**TASK**
Beginning at the line that contains "Run Against OCaml", return every remaining line of the data below exactly; return nothing before it.

Before-and-after change data
--- --- ---

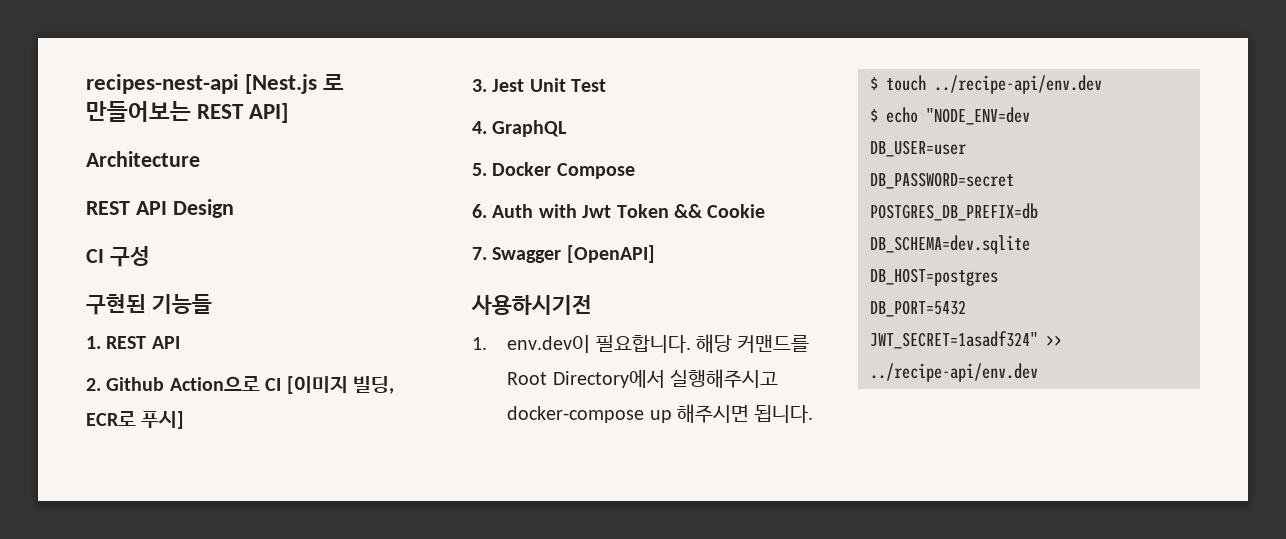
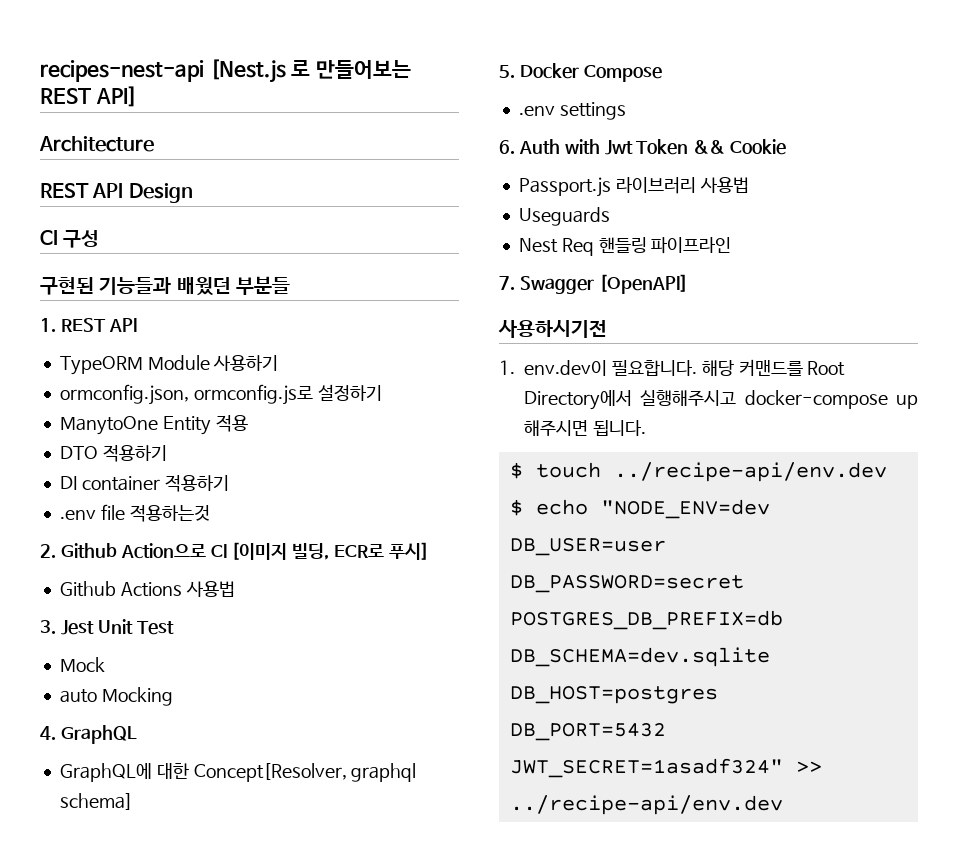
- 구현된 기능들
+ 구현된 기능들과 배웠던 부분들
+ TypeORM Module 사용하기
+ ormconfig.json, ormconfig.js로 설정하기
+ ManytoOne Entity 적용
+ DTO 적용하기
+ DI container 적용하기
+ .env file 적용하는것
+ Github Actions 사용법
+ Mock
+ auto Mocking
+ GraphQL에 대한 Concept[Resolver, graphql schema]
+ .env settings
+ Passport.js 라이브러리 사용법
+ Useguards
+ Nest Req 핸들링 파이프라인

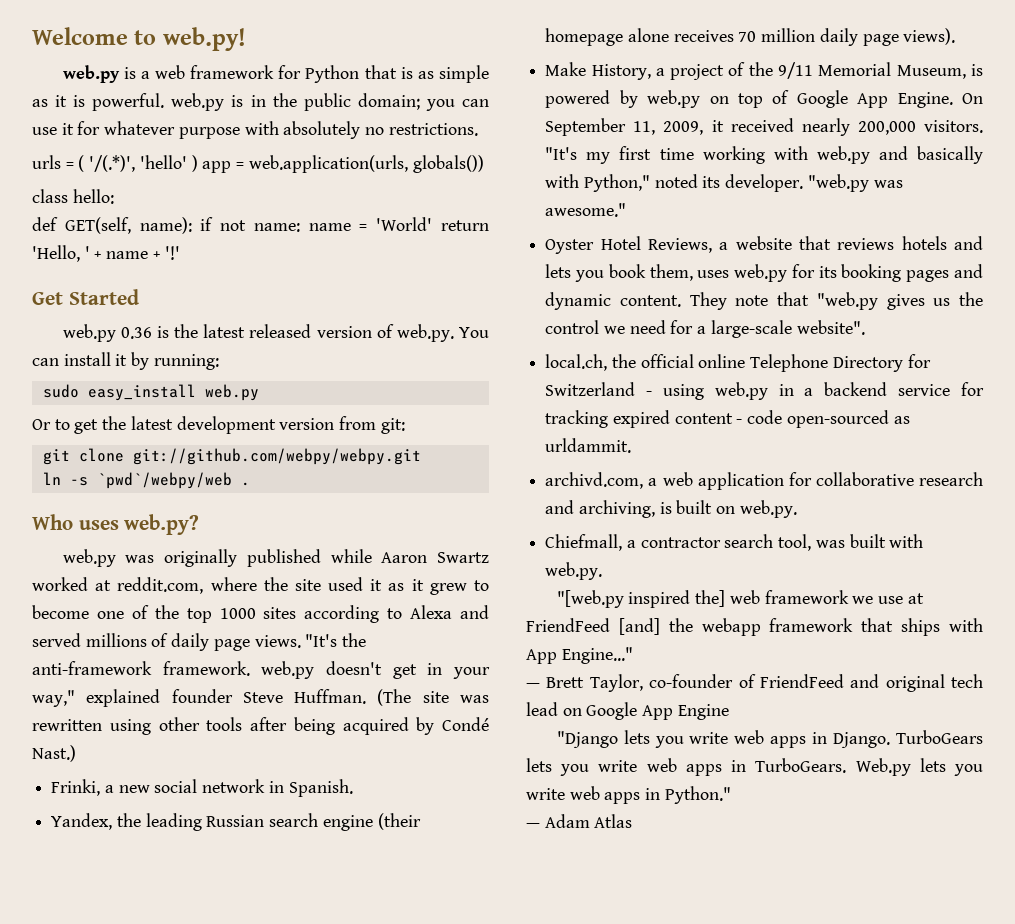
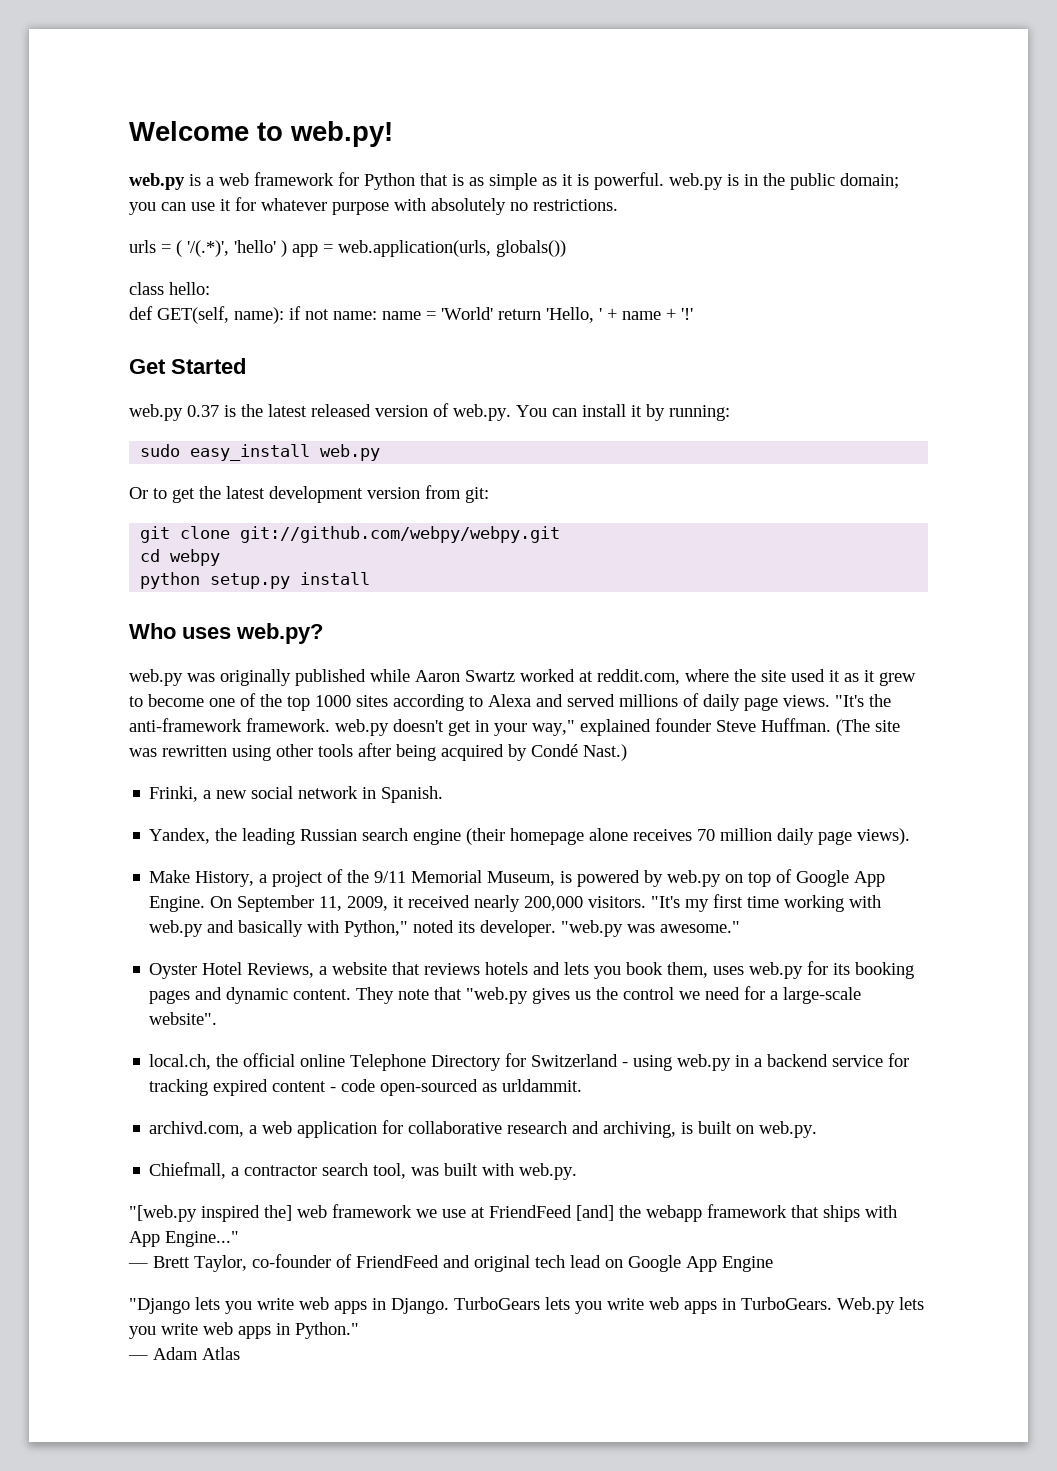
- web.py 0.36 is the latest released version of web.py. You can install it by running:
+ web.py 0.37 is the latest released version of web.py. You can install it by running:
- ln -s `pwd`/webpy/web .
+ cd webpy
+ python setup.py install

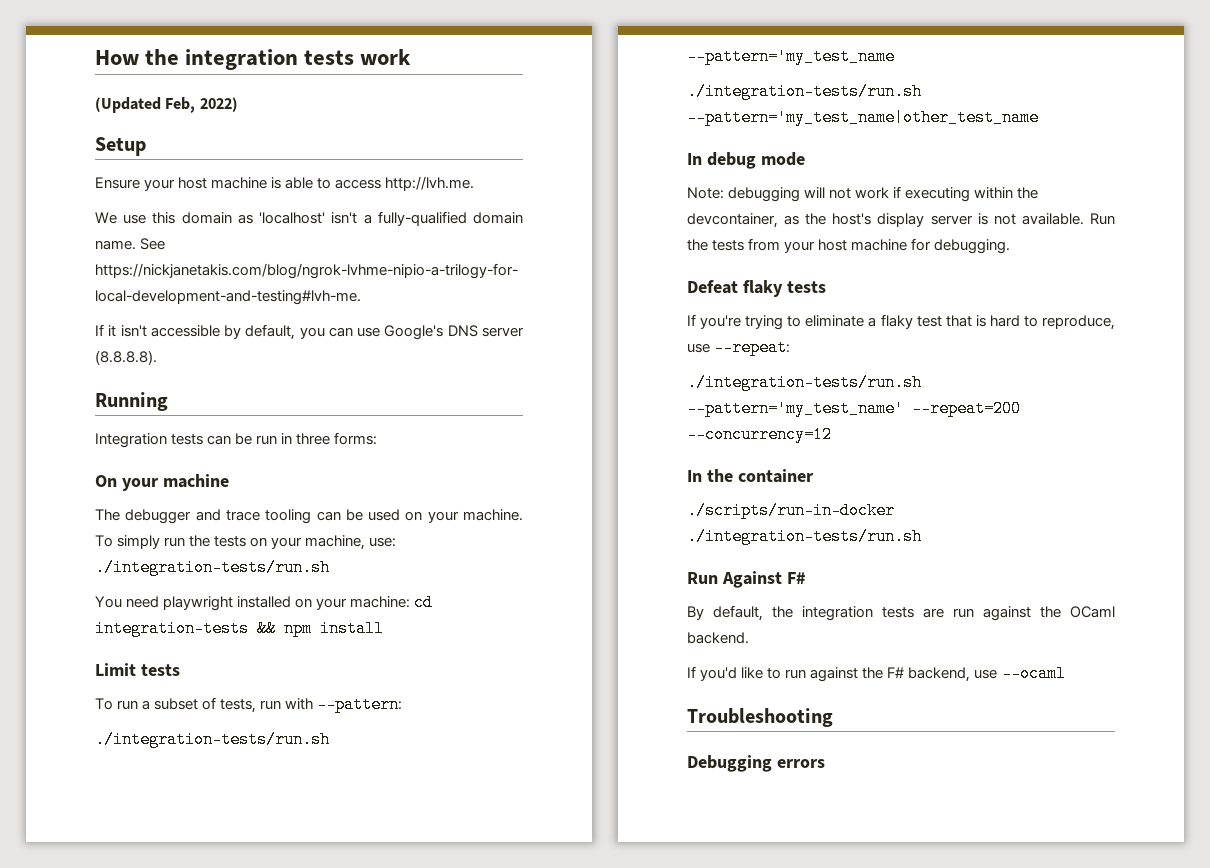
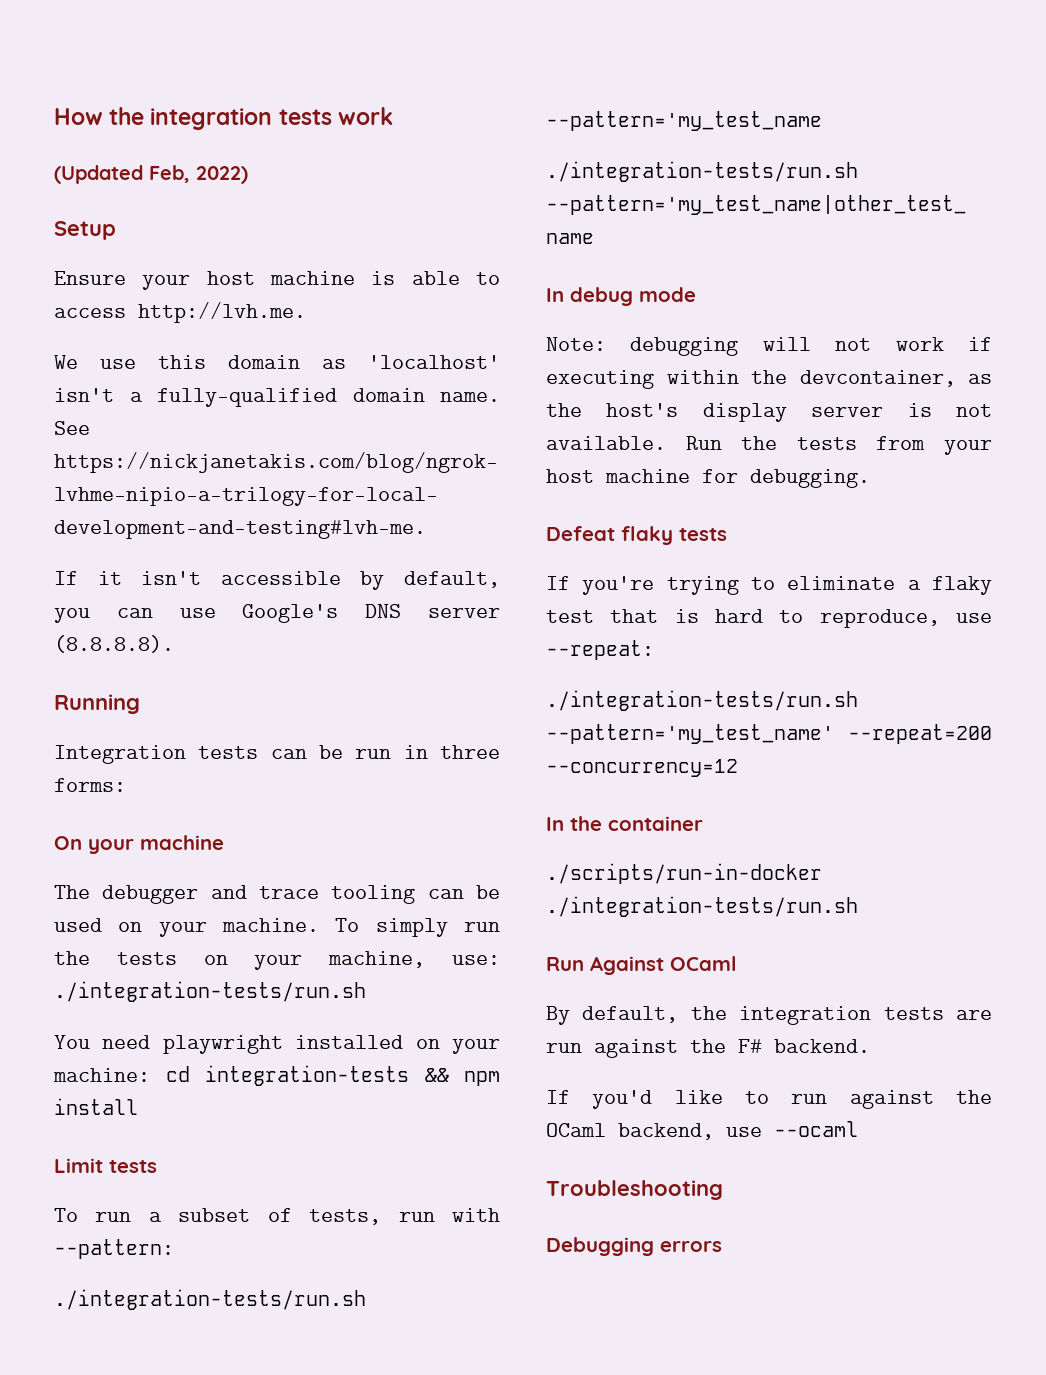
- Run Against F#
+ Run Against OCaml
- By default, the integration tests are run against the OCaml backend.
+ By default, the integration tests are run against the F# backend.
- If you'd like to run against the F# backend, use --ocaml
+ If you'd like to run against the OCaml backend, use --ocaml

--- --- ---

**RESULT FOR THIS TASK**
+ Run Against OCaml
- By default, the integration tests are run against the OCaml backend.
+ By default, the integration tests are run against the F# backend.
- If you'd like to run against the F# backend, use --ocaml
+ If you'd like to run against the OCaml backend, use --ocaml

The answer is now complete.